RECORDS FOR THE EXERCISE:
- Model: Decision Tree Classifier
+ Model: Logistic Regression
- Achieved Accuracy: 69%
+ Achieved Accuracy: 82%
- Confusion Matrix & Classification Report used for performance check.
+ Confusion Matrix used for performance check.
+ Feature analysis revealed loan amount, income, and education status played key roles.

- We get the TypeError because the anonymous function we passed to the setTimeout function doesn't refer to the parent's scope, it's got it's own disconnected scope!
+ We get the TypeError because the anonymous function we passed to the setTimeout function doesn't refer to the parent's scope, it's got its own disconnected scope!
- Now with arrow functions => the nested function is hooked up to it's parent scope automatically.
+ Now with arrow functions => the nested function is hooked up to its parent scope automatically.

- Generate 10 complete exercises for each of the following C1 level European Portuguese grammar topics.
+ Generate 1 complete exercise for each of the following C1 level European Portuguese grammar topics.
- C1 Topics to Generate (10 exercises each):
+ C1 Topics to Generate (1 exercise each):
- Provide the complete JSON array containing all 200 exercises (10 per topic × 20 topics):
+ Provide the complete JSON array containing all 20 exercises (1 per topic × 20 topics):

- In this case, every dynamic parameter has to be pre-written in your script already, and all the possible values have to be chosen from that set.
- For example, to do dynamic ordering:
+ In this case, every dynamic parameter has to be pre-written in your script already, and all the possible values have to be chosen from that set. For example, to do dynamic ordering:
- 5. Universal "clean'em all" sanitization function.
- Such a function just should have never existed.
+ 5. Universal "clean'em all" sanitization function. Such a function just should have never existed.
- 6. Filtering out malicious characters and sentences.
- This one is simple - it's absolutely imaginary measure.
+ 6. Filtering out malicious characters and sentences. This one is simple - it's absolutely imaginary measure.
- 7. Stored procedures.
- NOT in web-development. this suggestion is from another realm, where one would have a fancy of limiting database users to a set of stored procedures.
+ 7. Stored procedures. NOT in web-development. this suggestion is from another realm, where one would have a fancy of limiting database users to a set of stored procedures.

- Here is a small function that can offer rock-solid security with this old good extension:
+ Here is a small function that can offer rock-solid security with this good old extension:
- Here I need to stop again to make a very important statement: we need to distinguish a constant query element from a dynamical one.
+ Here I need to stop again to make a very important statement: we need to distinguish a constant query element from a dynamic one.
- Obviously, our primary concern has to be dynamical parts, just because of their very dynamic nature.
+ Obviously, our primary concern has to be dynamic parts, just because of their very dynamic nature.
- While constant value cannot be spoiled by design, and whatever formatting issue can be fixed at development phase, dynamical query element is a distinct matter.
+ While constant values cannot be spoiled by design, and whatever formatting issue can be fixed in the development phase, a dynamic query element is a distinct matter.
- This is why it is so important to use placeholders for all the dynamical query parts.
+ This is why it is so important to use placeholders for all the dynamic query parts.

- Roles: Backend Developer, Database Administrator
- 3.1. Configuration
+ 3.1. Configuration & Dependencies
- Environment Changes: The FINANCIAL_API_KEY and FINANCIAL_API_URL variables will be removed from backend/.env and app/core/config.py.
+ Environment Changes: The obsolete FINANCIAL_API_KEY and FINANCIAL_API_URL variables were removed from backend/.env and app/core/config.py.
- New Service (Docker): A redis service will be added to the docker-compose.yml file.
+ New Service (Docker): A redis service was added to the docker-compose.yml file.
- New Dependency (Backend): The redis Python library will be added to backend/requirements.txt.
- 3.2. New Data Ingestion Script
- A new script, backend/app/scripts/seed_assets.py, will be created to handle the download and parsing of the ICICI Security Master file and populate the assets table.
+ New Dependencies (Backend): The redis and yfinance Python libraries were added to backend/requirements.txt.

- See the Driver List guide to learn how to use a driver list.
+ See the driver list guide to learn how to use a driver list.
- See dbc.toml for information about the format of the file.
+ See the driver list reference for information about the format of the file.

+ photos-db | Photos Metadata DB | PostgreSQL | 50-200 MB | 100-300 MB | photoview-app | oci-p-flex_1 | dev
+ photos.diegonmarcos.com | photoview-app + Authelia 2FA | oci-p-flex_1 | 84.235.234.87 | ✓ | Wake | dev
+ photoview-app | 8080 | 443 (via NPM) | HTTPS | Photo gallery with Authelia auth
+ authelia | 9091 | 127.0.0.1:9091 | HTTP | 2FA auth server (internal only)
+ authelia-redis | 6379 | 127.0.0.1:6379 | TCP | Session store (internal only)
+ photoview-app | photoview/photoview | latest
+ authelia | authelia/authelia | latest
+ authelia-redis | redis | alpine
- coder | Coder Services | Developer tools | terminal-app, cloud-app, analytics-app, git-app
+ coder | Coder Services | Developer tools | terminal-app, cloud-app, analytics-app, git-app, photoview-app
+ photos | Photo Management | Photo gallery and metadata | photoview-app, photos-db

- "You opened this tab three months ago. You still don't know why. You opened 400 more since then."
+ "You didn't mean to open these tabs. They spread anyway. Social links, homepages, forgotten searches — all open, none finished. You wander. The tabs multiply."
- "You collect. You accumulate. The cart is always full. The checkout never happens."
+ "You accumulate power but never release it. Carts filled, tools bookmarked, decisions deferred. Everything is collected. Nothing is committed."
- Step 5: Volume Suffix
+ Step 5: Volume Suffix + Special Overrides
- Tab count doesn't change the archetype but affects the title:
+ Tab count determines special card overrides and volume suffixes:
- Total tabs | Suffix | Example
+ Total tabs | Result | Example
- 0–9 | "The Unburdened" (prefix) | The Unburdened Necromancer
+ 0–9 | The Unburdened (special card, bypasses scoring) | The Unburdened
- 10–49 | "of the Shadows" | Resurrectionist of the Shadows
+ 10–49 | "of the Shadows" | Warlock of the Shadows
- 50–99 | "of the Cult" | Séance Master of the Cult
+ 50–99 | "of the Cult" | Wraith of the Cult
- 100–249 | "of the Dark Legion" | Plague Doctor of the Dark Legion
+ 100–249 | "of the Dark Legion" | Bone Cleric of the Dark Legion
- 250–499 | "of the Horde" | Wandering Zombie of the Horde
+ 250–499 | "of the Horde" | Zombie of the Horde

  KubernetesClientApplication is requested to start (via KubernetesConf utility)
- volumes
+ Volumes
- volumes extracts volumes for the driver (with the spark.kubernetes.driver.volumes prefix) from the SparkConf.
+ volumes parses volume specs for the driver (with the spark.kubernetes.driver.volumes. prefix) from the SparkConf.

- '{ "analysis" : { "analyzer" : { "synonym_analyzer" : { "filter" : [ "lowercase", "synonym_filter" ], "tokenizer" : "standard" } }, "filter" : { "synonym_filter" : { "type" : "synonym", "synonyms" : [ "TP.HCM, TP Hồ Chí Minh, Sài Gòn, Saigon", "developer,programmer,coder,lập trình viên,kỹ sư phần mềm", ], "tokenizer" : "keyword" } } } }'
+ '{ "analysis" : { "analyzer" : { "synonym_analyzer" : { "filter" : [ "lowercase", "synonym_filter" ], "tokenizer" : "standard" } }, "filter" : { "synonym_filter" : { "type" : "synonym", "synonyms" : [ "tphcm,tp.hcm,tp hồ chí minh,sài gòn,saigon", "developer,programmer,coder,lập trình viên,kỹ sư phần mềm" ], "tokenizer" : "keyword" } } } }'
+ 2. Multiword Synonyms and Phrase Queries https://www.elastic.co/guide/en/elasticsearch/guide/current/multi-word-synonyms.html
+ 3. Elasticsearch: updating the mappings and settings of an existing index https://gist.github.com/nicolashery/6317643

DIRECTIONS: Exactly the lines above from the one with "analytics-app, git-app, photoview-app" to the one with "collect. You accumulate.", both included, are to be quoted; leave the rest out.

REPLY TO THE TASK:
+ coder | Coder Services | Developer tools | terminal-app, cloud-app, analytics-app, git-app, photoview-app
+ photos | Photo Management | Photo gallery and metadata | photoview-app, photos-db

- "You opened this tab three months ago. You still don't know why. You opened 400 more since then."
+ "You didn't mean to open these tabs. They spread anyway. Social links, homepages, forgotten searches — all open, none finished. You wander. The tabs multiply."
- "You collect. You accumulate. The cart is always full. The checkout never happens."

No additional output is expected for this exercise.